▶ [Requirement]: The reply should reproduce every line of the data below word for word, minus any images.

▶ [Data extracts]:

....................

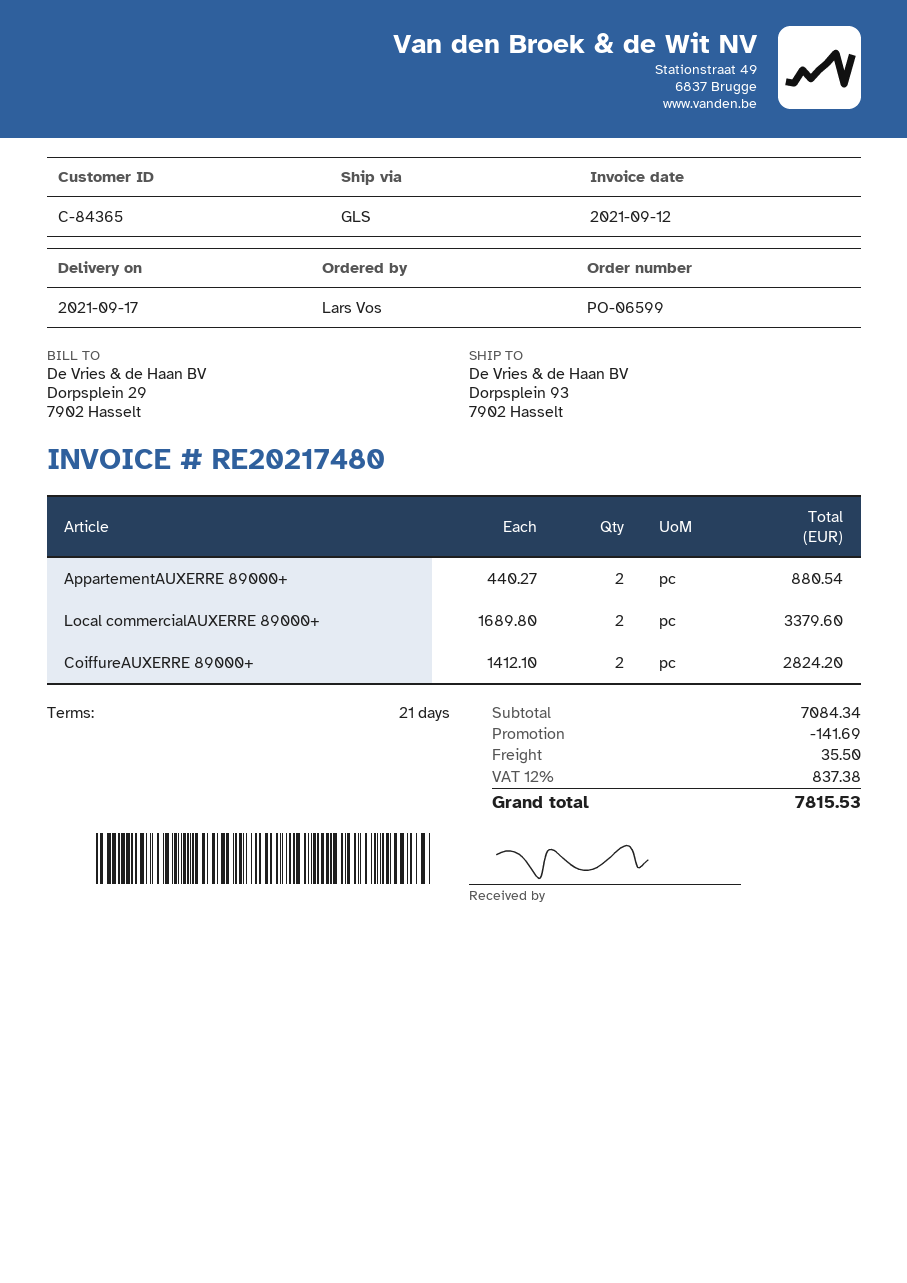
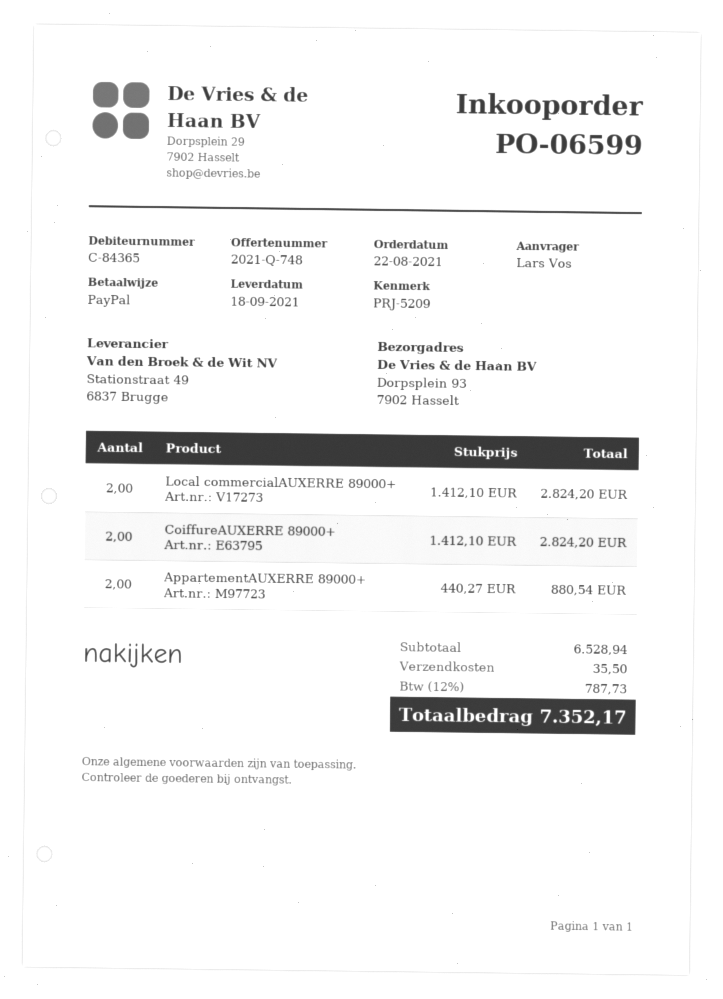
delivery date: 2021-09-17 -> 2021-09-18
Local commercialAUXERRE 89000+: 2 x 1689.80 = 3379.60 -> 2 x 1412.10 = 2824.20
subtotal: 7084.34 -> 6528.94
discount: 141.69 -> none
tax: 12% = 837.38 -> 12% = 787.73
total: 7815.53 -> 7352.17

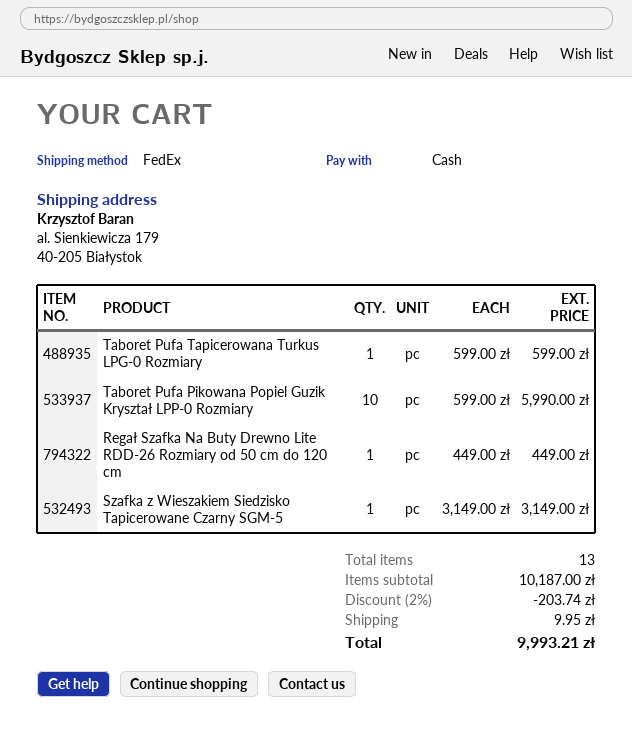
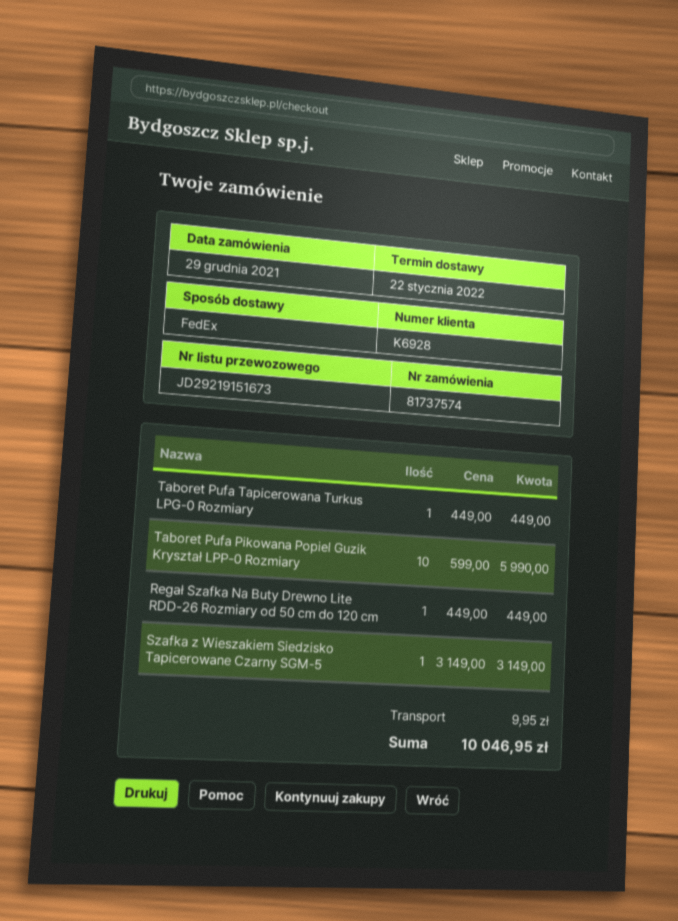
Taboret Pufa Tapicerowana Turkus LPG-0 Rozmiary: 1 x 599.00 = 599.00 -> 1 x 449.00 = 449.00
discount: 2% = 203.74 -> none
total: 9993.21 -> 10046.95

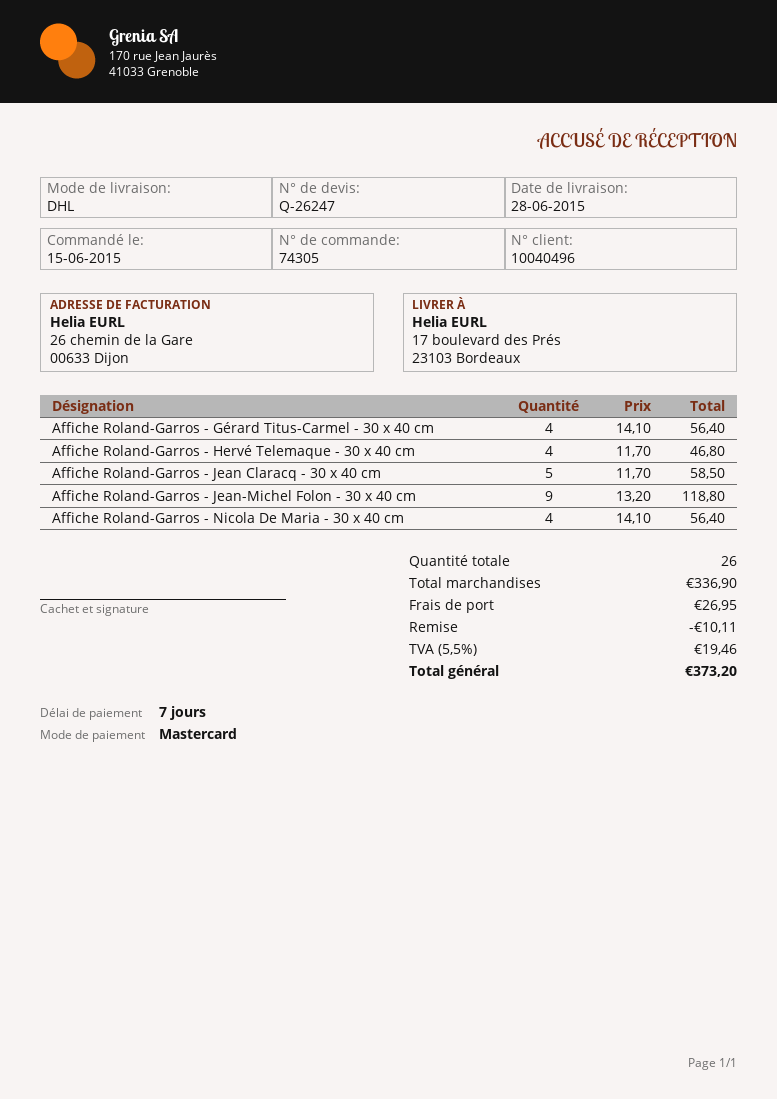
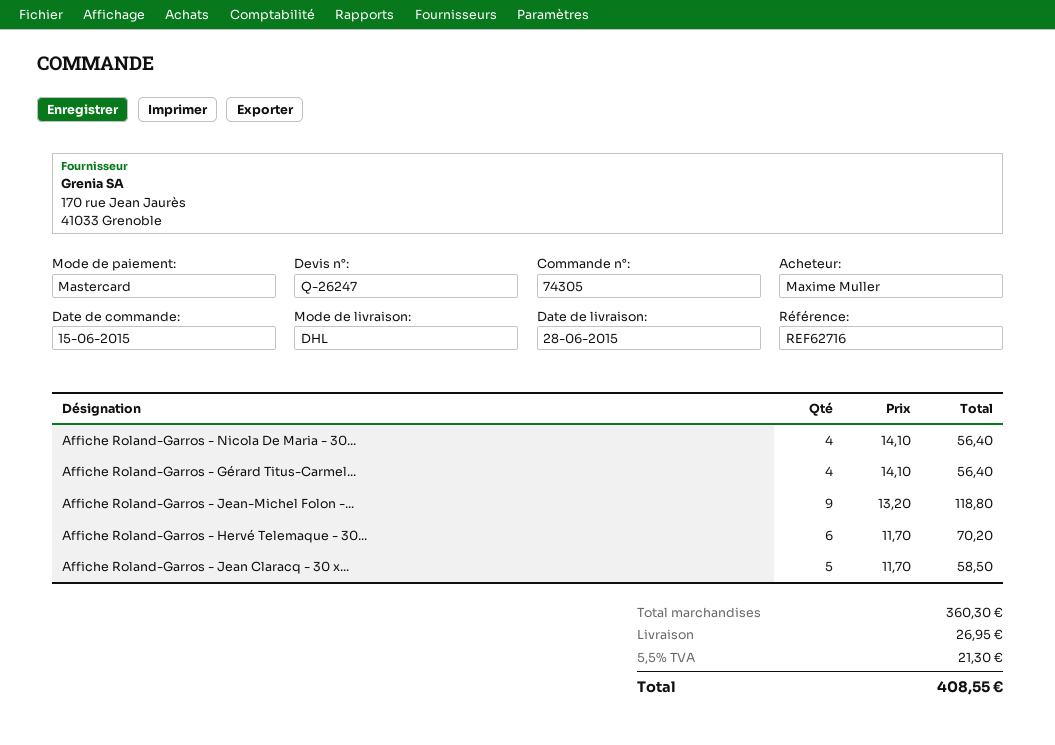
Affiche Roland-Garros - Hervé Telemaque - 30 x 40 cm: 4 x 11.70 = 46.80 -> 6 x 11.70 = 70.20
subtotal: 336.90 -> 360.30
discount: 10.11 -> none
tax: 5.5% = 19.46 -> 5.5% = 21.30
total: 373.20 -> 408.55

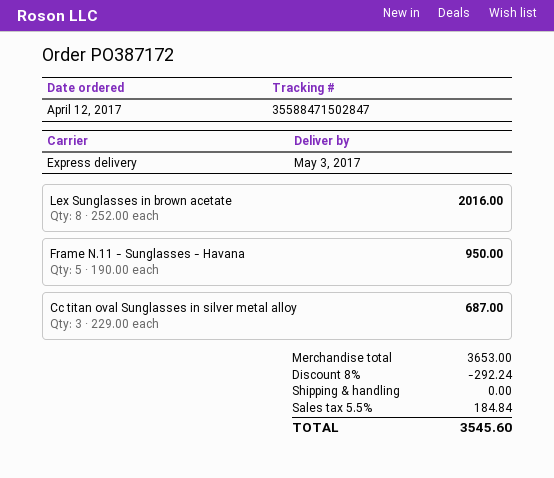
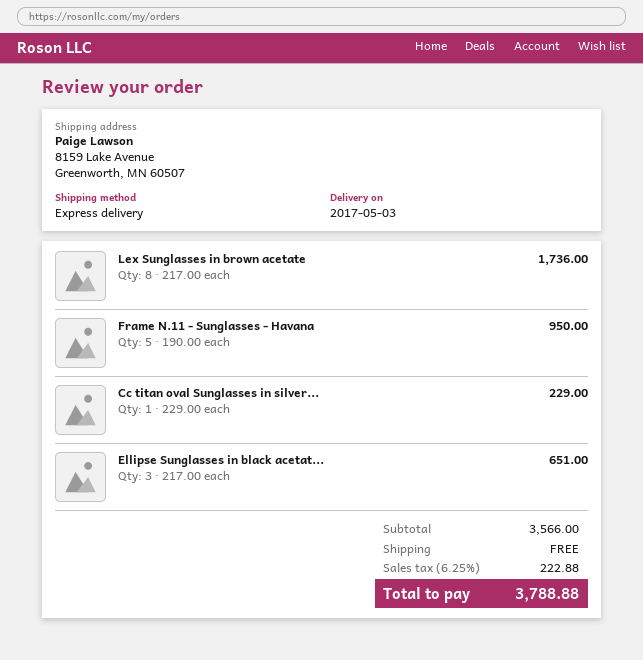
Lex Sunglasses in brown acetate: 8 x 252.00 = 2016.00 -> 8 x 217.00 = 1736.00
Cc titan oval Sunglasses in silver metal alloy: 3 x 229.00 = 687.00 -> 1 x 229.00 = 229.00
Ellipse Sunglasses in black acetat...: none -> 3 x 217.00 = 651.00
subtotal: 3653.00 -> 3566.00
discount: 8% = 292.24 -> none
tax: 5.5% = 184.84 -> 6.25% = 222.88
total: 3545.60 -> 3788.88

....................

▶ [Response area]:
delivery date: 2021-09-17 -> 2021-09-18
Local commercialAUXERRE 89000+: 2 x 1689.80 = 3379.60 -> 2 x 1412.10 = 2824.20
subtotal: 7084.34 -> 6528.94
discount: 141.69 -> none
tax: 12% = 837.38 -> 12% = 787.73
total: 7815.53 -> 7352.17

Taboret Pufa Tapicerowana Turkus LPG-0 Rozmiary: 1 x 599.00 = 599.00 -> 1 x 449.00 = 449.00
discount: 2% = 203.74 -> none
total: 9993.21 -> 10046.95

Affiche Roland-Garros - Hervé Telemaque - 30 x 40 cm: 4 x 11.70 = 46.80 -> 6 x 11.70 = 70.20
subtotal: 336.90 -> 360.30
discount: 10.11 -> none
tax: 5.5% = 19.46 -> 5.5% = 21.30
total: 373.20 -> 408.55

Lex Sunglasses in brown acetate: 8 x 252.00 = 2016.00 -> 8 x 217.00 = 1736.00
Cc titan oval Sunglasses in silver metal alloy: 3 x 229.00 = 687.00 -> 1 x 229.00 = 229.00
Ellipse Sunglasses in black acetat...: none -> 3 x 217.00 = 651.00
subtotal: 3653.00 -> 3566.00
discount: 8% = 292.24 -> none
tax: 5.5% = 184.84 -> 6.25% = 222.88
total: 3545.60 -> 3788.88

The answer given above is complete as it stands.